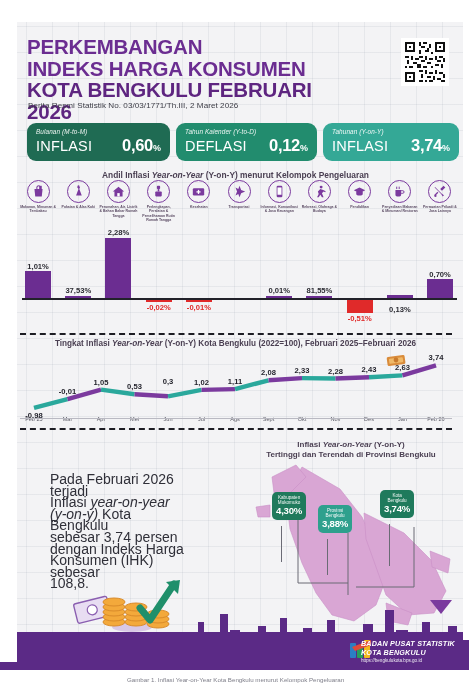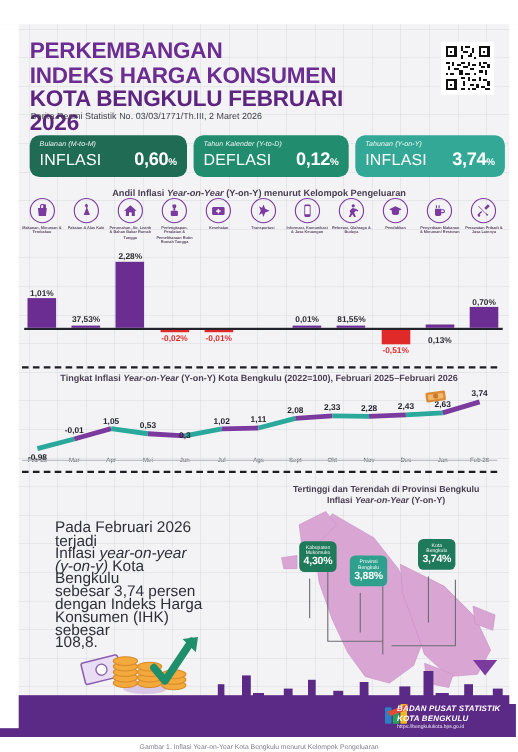--- a/index.html
+++ b/index.html
@@ -447,7 +447,7 @@
       <div class="lc-tick" style="left: 81px;">Apr</div>
       <div class="lc-label" style="left: 114.5px; top: 30.2612px;">0,53</div>
       <div class="lc-tick" style="left: 114.5px;">Mei</div>
-      <div class="lc-label" style="left: 148px; top: 39px;">0,3</div>
+      <div class="lc-label" style="left: 148px; top: 25px;">0,3</div>
       <div class="lc-tick" style="left: 148px;">Jun</div>
       <div class="lc-label" style="left: 181.5px; top: 25.8612px; text-align: center;">1,02</div>
       <div class="lc-tick" style="left: 181.5px;">Jul</div>

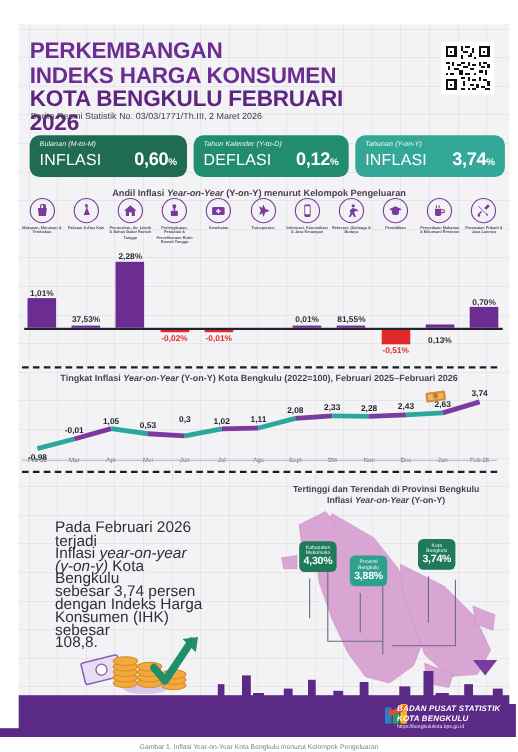--- a/index.html
+++ b/index.html
@@ -477,8 +477,8 @@
   <div class="dashed2"></div>
 
   <div class="map-title">
+    <div><span>Inflasi </span><i>Year-on-Year</i><span> (Y-on-Y)</span></div>
     <div>Tertinggi dan Terendah di Provinsi Bengkulu</div>
-    <div><span>Inflasi </span><i>Year-on-Year</i><span> (Y-on-Y)</span></div>
   </div>
 
   <div class="narrative">

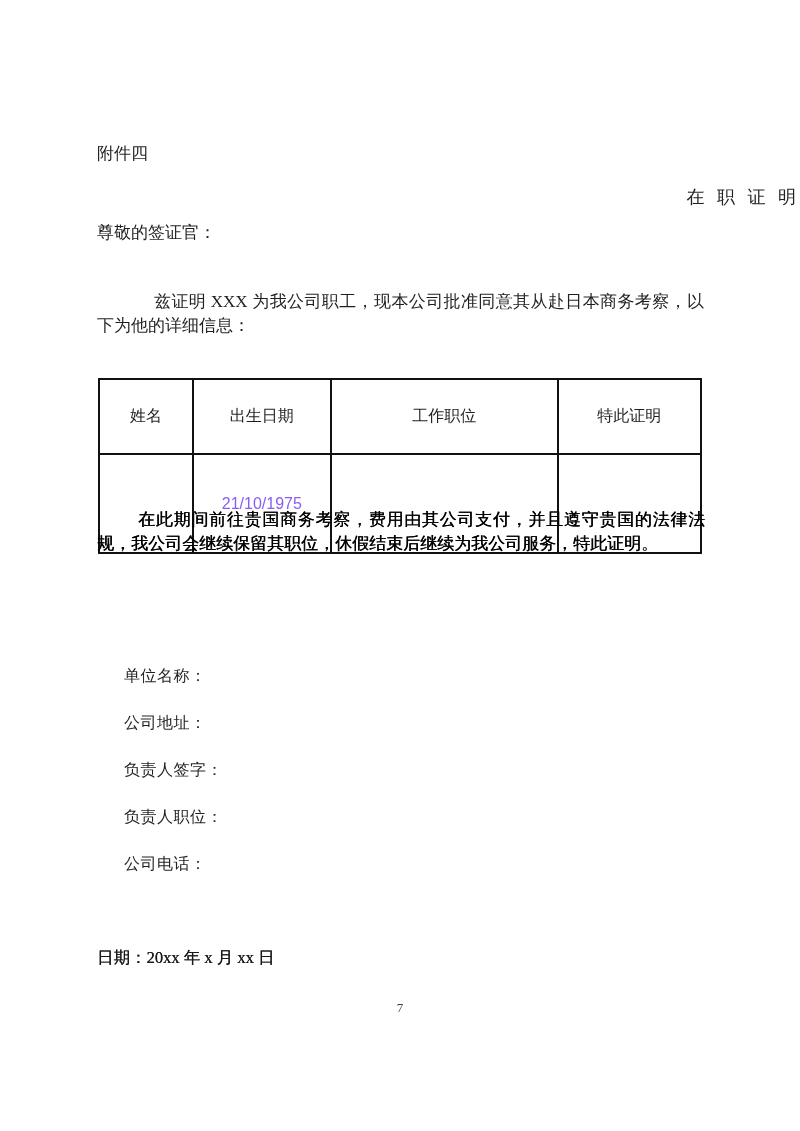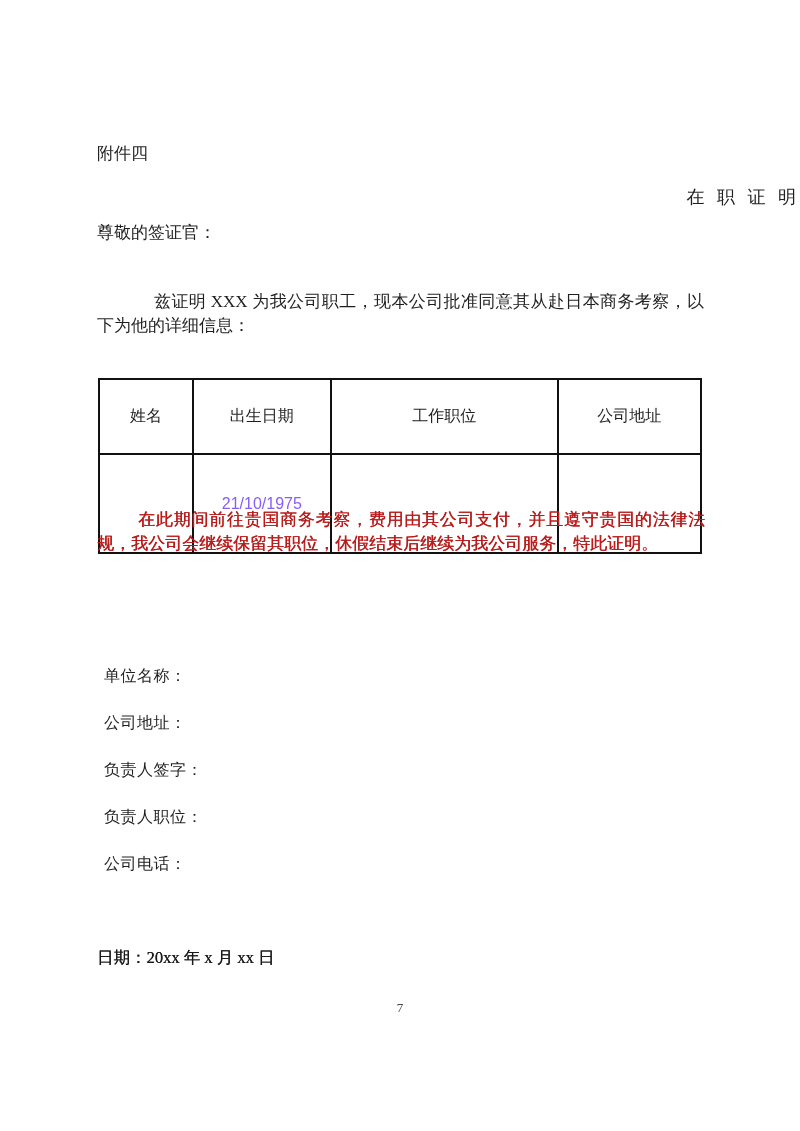--- a/index.html
+++ b/index.html
@@ -146,7 +146,7 @@
         <th>姓名</th>
         <th>出生日期</th>
         <th>工作职位</th>
-        <th>公司地址</th>
+        <th>特此证明</th>
       </tr>
     </thead>
     <tbody>

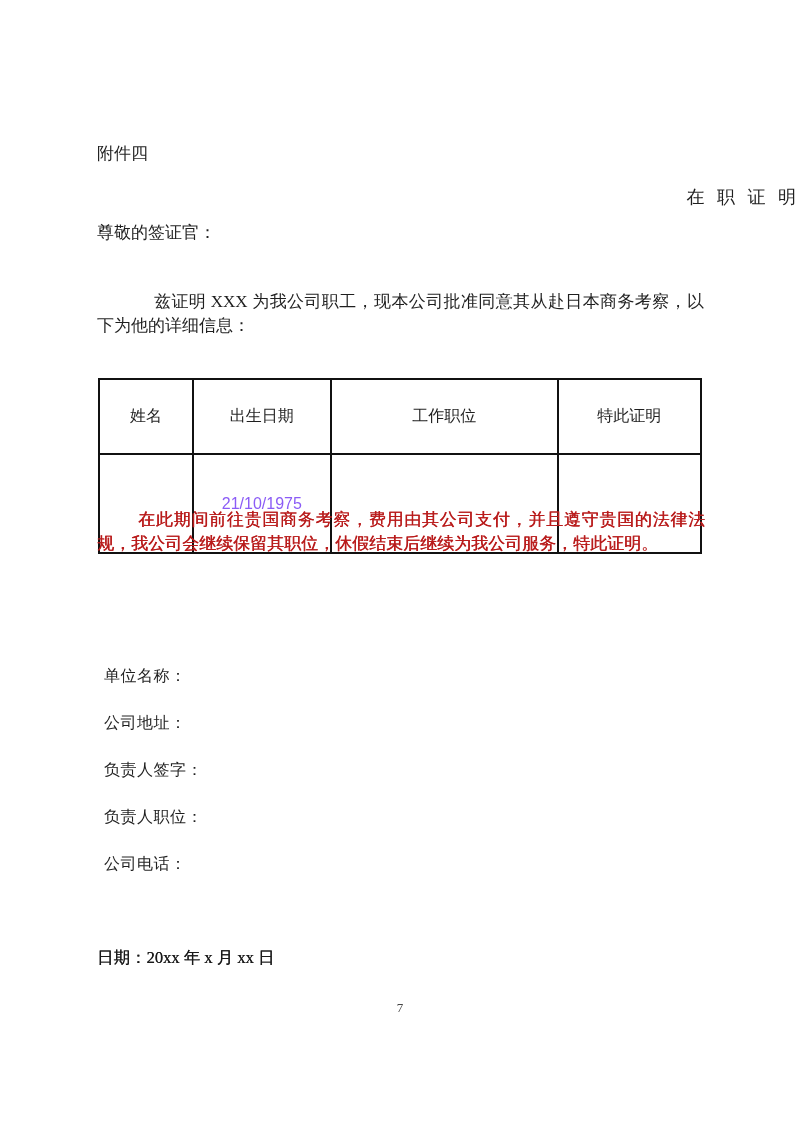--- a/index.html
+++ b/index.html
@@ -87,7 +87,7 @@
     line-height: 23.5px;
     text-indent: 41px;
     text-align: justify;
-    color: #b91c1c;
+    color: #000000;
     text-shadow: 0.4px 0 0 currentColor;
   }
   .fields {

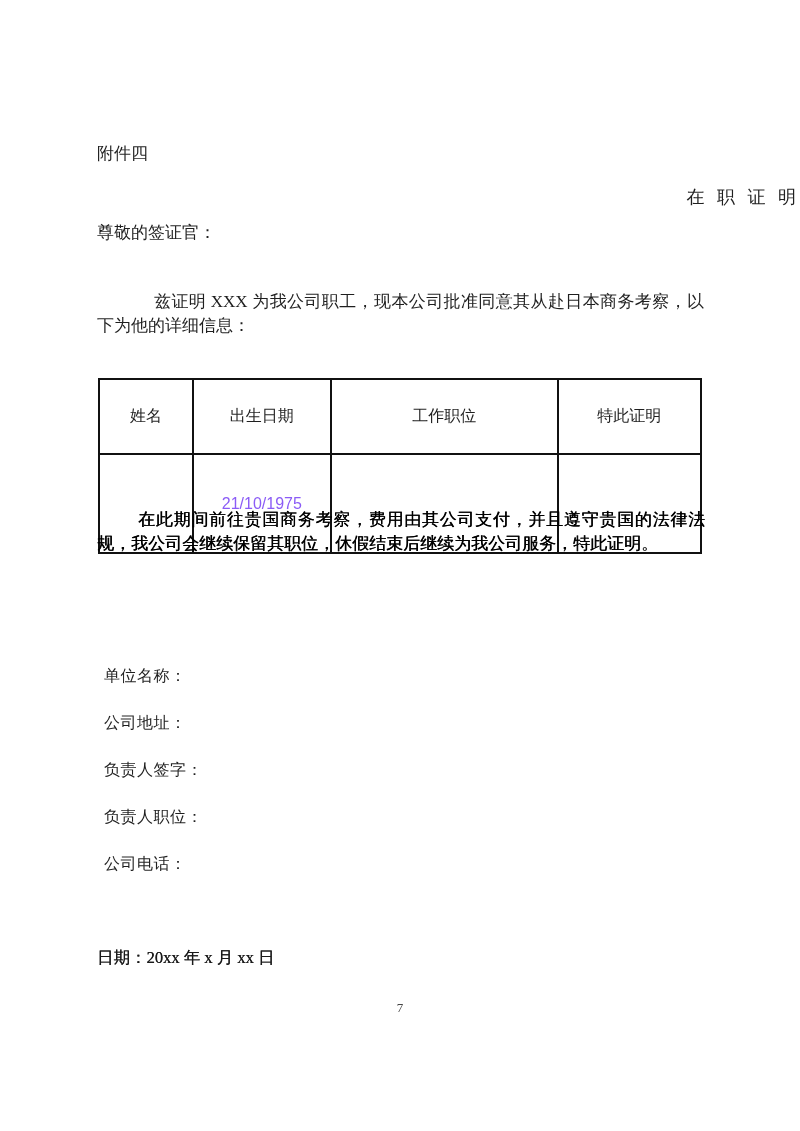--- a/index.html
+++ b/index.html
@@ -92,7 +92,7 @@
   }
   .fields {
     position: absolute;
-    left: 104px;
+    left: 124px;
     top: 667px;
   }
   .field {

---*---

EXERCISE GOAL: From the line containing "-146,7 +146,7 @@" through the end of the entries, quote each line exactly and nothing else, excluding all pictures.

ANSWER SECTION:
@@ -146,7 +146,7 @@
         <th>姓名</th>
         <th>出生日期</th>
         <th>工作职位</th>
-        <th>公司地址</th>
+        <th>特此证明</th>
       </tr>
     </thead>
     <tbody>

--- a/index.html
+++ b/index.html
@@ -87,7 +87,7 @@
     line-height: 23.5px;
     text-indent: 41px;
     text-align: justify;
-    color: #b91c1c;
+    color: #000000;
     text-shadow: 0.4px 0 0 currentColor;
   }
   .fields {

--- a/index.html
+++ b/index.html
@@ -92,7 +92,7 @@
   }
   .fields {
     position: absolute;
-    left: 104px;
+    left: 124px;
     top: 667px;
   }
   .field {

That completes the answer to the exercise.